Google executives also discussed how the company plans to improve privacy protections across various platforms and devices. Another way is to use a new AI model called Gemini Nano. It will be coming to Google Pixel devices later this year and will enable multimodal generative AI capabilities on your phone, rather than sending data from your device. Google is also adding ways for devices to detect fraud, such as AI fraud and text fraud through video and audio deepfakes.
Generative AI and the future of search
Google plans to expand how it uses generative AI in search with new ways for users to interact with Google Search and new search features in Gmail, Google Photos, and other apps. One way is to use AI summaries that summarize traditional search results. The feature is rolling out in the US this week and will be rolled out to 1 billion users worldwide by the end of 2024, powered by Search Generative Experiences (SGE) through Search Labs, which was first unveiled at Google I/O 2023. Based on Google's one year of testing. .
Other AI updates to search help people find their photos, create meal plans, plan trips, and split queries into different parts of the question. But Google is moving beyond text to include ways for users to search and ask questions about the world around them in real time using audio and video input. Google builds answers by indexing information about locations, hours, and ratings to ensure location-based queries receive the most up-to-date information.
Combining location data with other contexts of language can improve accuracy depending on what the user is looking for. Yext researched more than 700,000 business locations and found that businesses with complete and accurate information online had a 278% increase in visibility in search results. . However, this makes it even more important for businesses to ensure that their online information is accurate and up-to-date.
As chat-based search becomes more common and useful, some platforms may shift from an ad-driven model to an offer-driven model, said Christian Ward, chief data officer at Yext. . He believes Google is well-positioned to transition from ads to offers, but added that the transition will not be easy.
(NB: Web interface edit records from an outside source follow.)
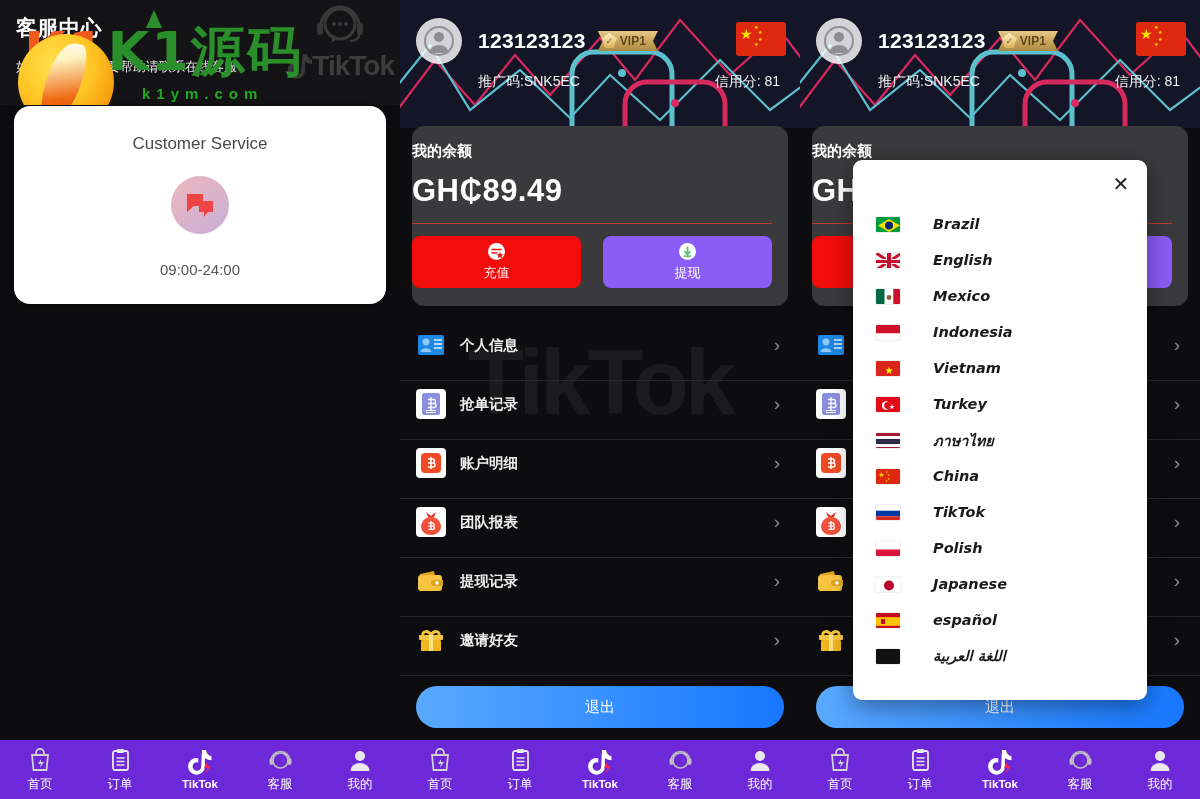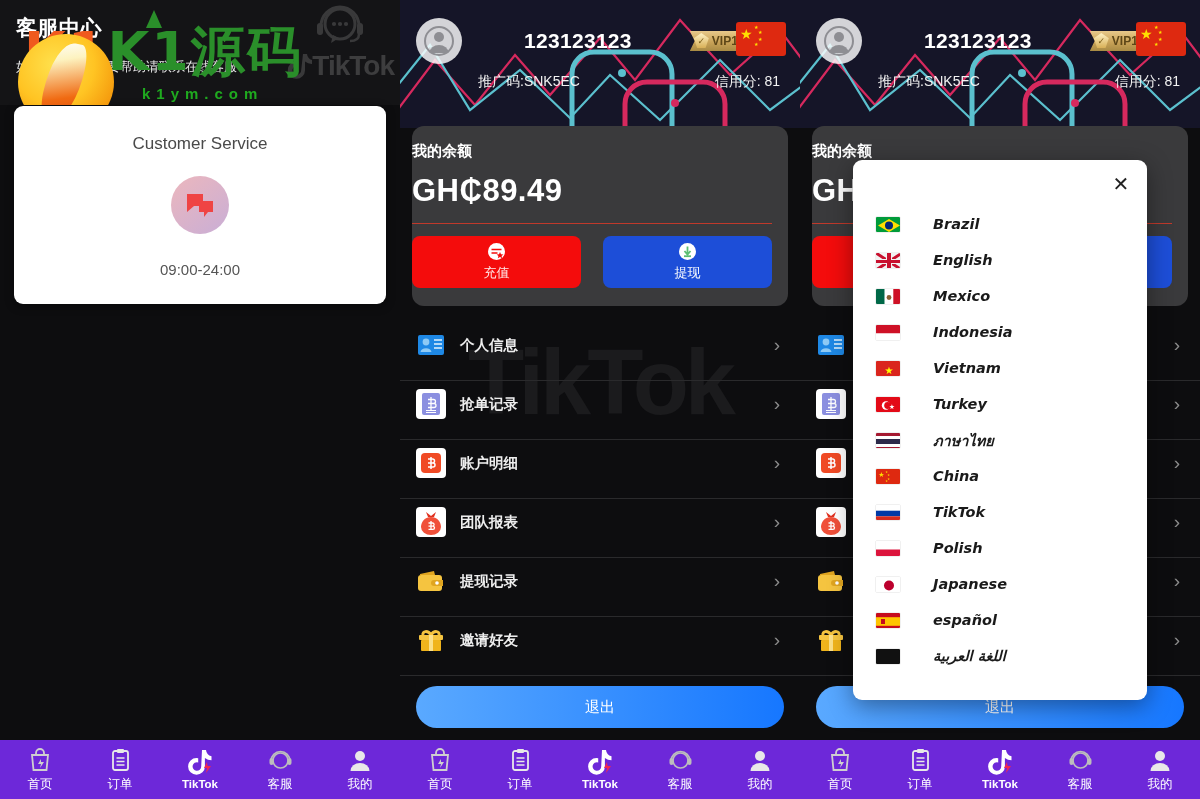--- a/index.html
+++ b/index.html
@@ -66,21 +66,21 @@
   }
   .wm-leaf {
     position: absolute; left: 122px; top: -6px;
     width: 0; height: 0;
     border-left: 8px solid transparent; border-right: 8px solid transparent;
     border-bottom: 18px solid #2a8f2a;
   }
 
   .cs-card {
     position: absolute; left: 14px; top: 106px; right: 14px;
-    background: #fff; border-radius: 9px;
+    background: #fff; border-radius: 16px;
     box-shadow: 0 2px 10px rgba(0,0,0,.45);
     padding: 28px 18px 26px 18px;
     text-align: center;
     z-index: 4;
   }
   .cs-card-title { color: #4a4a4a; font-size: 17px; }
   .cs-avatar {
     width: 58px; height: 58px; border-radius: 50%;
     margin: 22px auto 0;
     background: linear-gradient(140deg, #ecb7bd 0%, #c9aed6 100%);
@@ -89,21 +89,21 @@
   .cs-time { color: #555; font-size: 15px; margin-top: 27px; }
 
   
   .m-header {
     position: relative; height: 128px;
     background: #151528;
     overflow: hidden;
   }
   .hdr-pattern { position: absolute; inset: 0; }
   .hdr-content { position: relative; z-index: 3; padding: 18px 16px 0 16px; }
-  .hdr-row1 { display: flex; align-items: center; gap: 46px; }
+  .hdr-row1 { display: flex; align-items: center; }
   .avatar-ring {
     width: 46px; height: 46px; border-radius: 50%;
     background: rgba(255,255,255,.82);
     display: flex; align-items: center; justify-content: center;
     flex: 0 0 46px;
   }
   .uid { color: #fff; font-size: 21px; font-weight: 700; margin-left: 16px; letter-spacing: .3px; }
   .vip-badge {
     margin-left: 12px; position: relative;
     height: 20px; padding: 0 12px 0 22px;
@@ -143,21 +143,21 @@
   .bal-label { color: #fff; font-size: 15px; font-weight: 700; }
   .bal-amount { color: #fff; font-size: 31px; font-weight: 700; margin-top: 12px; letter-spacing: .5px; }
   .bal-divider { height: 1px; background: #c0392b; margin: 14px 0 12px; }
   .bal-btns { display: flex; gap: 22px; }
   .bal-btn {
     flex: 1; height: 52px; border-radius: 8px;
     display: flex; flex-direction: column; align-items: center; justify-content: center;
     gap: 3px; border: none; cursor: pointer;
   }
   .bal-btn.recharge { background: #f40c0c; }
-  .bal-btn.withdraw { background: #1d4ed8; }
+  .bal-btn.withdraw { background: #8b5cf6; }
   .bal-btn .lbl { font-size: 13px; color: #fff; }
   .bal-btn.recharge .lbl { color: #ffe9e9; }
 
   
   .menu-list { position: absolute; left: 0; right: 0; top: 322px; z-index: 4; }
   .menu-item {
     height: 59px; display: flex; align-items: center;
     padding: 0 20px 12px 16px;
     border-bottom: 1px solid #2a2a2c;
     cursor: pointer;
“Google is in a phenomenal position to move from an advertising model to an offer engine,” Ward said. “You could do it as an auction, just like the way ads are already designed. People are betting against Google, and that’s not a great idea…This is the land of innovation dilemmas. , understand that they will be dragged into it kicking and screaming.”
Despite all the innovations announced at Google I/O, another wildcard could come roaring back at Google. It's a pending decision by a federal judge overseeing an ongoing antitrust case. It's not yet clear what ruling he will hand down in the coming weeks or months, but experts say the outcome could affect Google's search ambitions.